INSERT OVERWRITE TABLE raw.twitter_tweets
PARTITION (batch_id = '${hiveconf:batch_id}', date)
SELECT
tweetId AS tweet_id,
username,
txt,
unix_timestamp(CreatedAt,'EEE MMM dd HH:mm:ss z yyyy') AS created_at,
profileLocation AS profile_location,
favc,
retweet,
retcount,
followerscount,
from_unixtime(unix_timestamp(CreatedAt,'EEE MMM dd HH:mm:ss z yyyy'),'yyyy-MM-dd') AS date
FROM
staging.twitter_staging;
This query uses a custom udf - partition_prune to only select the date's which have had new data with this batch_id, because the arguments to the functions are all constants or partition columns hive will actually execute this at query compile time and will be able to prune out all the partitions not needed/used by the query. The udf I used is located here: https://github.com/tim-patterson/partitionprune/blob/master/src/main/java/partitionprune/PartitionPrune.java
add jar partitionprune-0.0.1-SNAPSHOT.jar;
create temporary function partition_prune as 'partitionprune.PartitionPrune';
set hive.exec.dynamic.partition.mode=nonstrict;
INSERT OVERWRITE TABLE aggregates.stats_by_tweeter_daily
PARTITION(date)
SELECT
username,
profile_location,
count(1) AS total_tweets,
min(created_at) AS first_tweet_time,
max(created_at) AS last_tweet_time,
date
FROM
raw.twitter_tweets
WHERE
partition_prune('raw.twitter_tweets', 'batch_id','${hiveconf:batch_id}', 'date', date)
GROUP BY
username,
profile_location,
date;
This query is similar to the previous one except that it doesn't use partitioning, so we need to merge the newly arriving data with the data already in the table.

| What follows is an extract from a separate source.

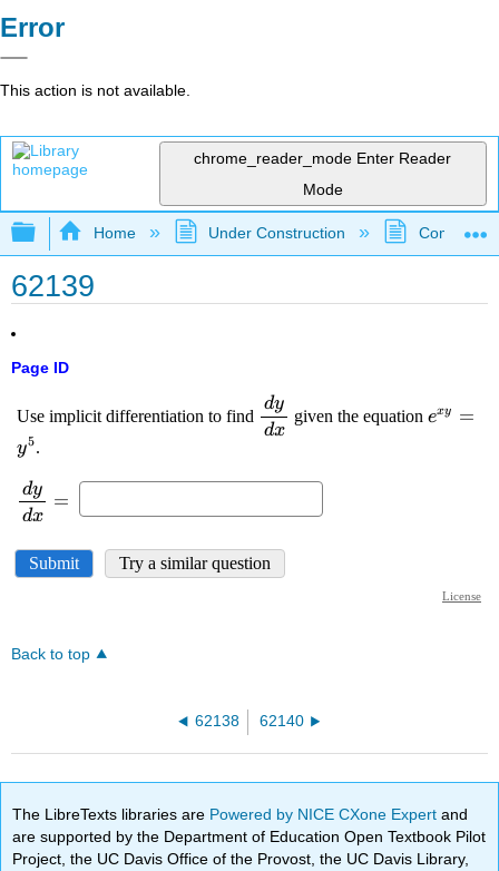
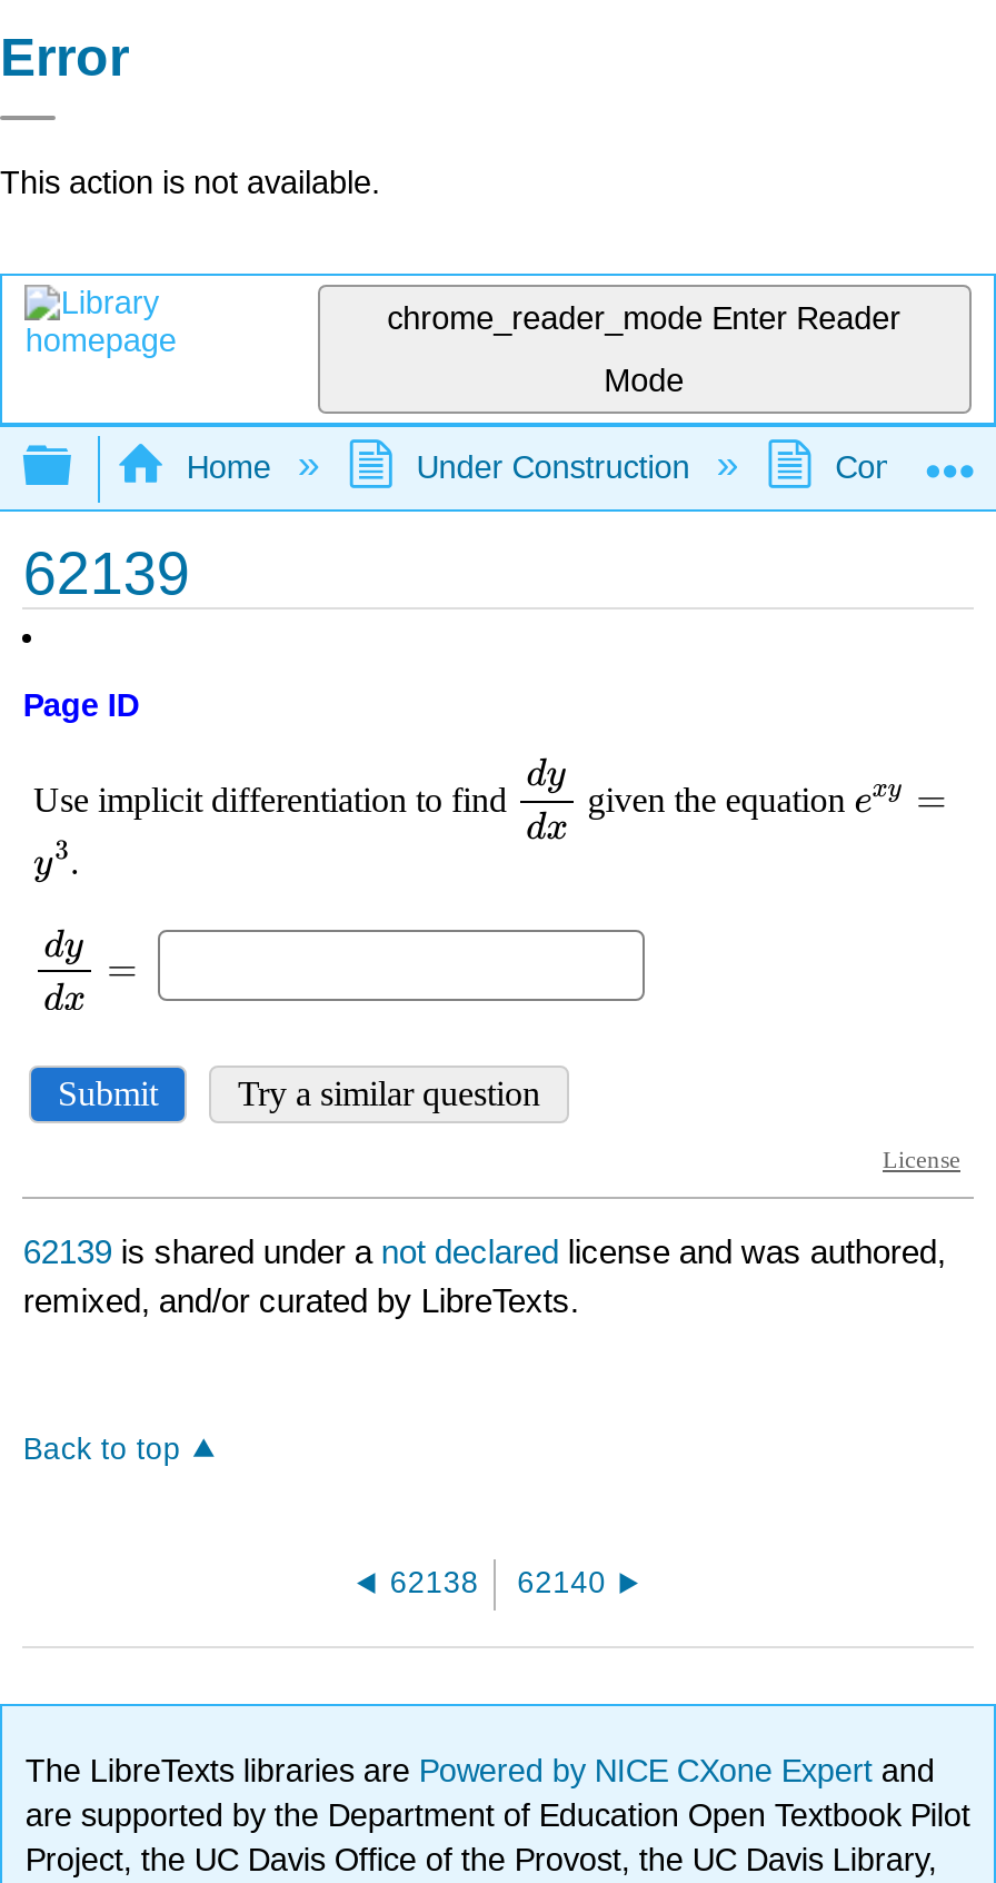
none -> [23,1233,946,1320] 62139 is shared under a not declared license and was authored, | remixed, and/or curated by LibreTexts.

add jar partitionprune-0.0.1-SNAPSHOT.jar;
create temporary function partition_prune as 'partitionprune.PartitionPrune';
INSERT OVERWRITE TABLE aggregates.stats_by_location_daily
SELECT
coalesce(new.location, existing.location) AS location,
coalesce(new.date, existing.date) AS date,
coalesce(new.unique_tweeter_count, existing.unique_tweeter_count) AS unique_tweeter_count,
coalesce(new.total_tweets, existing.total_tweets) AS total_tweets,
coalesce(new.avg_first_tweet_time, existing.avg_first_tweet_time) AS avg_first_tweet_time,
coalesce(new.avg_last_tweet_time, existing.avg_last_tweet_time) AS avg_last_tweet_time
FROM
aggregates.stats_by_location_daily existing
FULL OUTER JOIN (
SELECT
profile_location AS location,
date,
count(1) AS unique_tweeter_count,
sum(total_tweets) AS total_tweets,
avg(first_tweet_time) AS avg_first_tweet_time,
avg(last_tweet_time) AS avg_last_tweet_time
FROM
aggregates.stats_by_tweeter_daily
WHERE
partition_prune('raw.twitter_tweets', 'batch_id','${hiveconf:batch_id}', 'date', date)
GROUP BY
profile_location,
date
) new
ON new.location <=> existing.location
AND new.date <=> existing.date;
Below I've attempted to illustrate the end to end dataflow for batch_id=5 with the cells representing hive partitions.
Theres a few nice properties of structuring your data/queries like this
- Frequency of batch runs isn't tied to once a day/something else, its completely flexible.
- All queries are individually idempotent.
- No special logic/adhoc queries required for backloading old data etc.
- You only pay the cost for late arriving data when needed(unlike in the case of always recalculating the last 'x' days of aggregates).
While I've used hive in these examples I don't see why the same concepts can't be applied to pig/raw mapreduce scripts etc.
If anyone has any feedback or potential improvements to this approach I'd love to hear them!.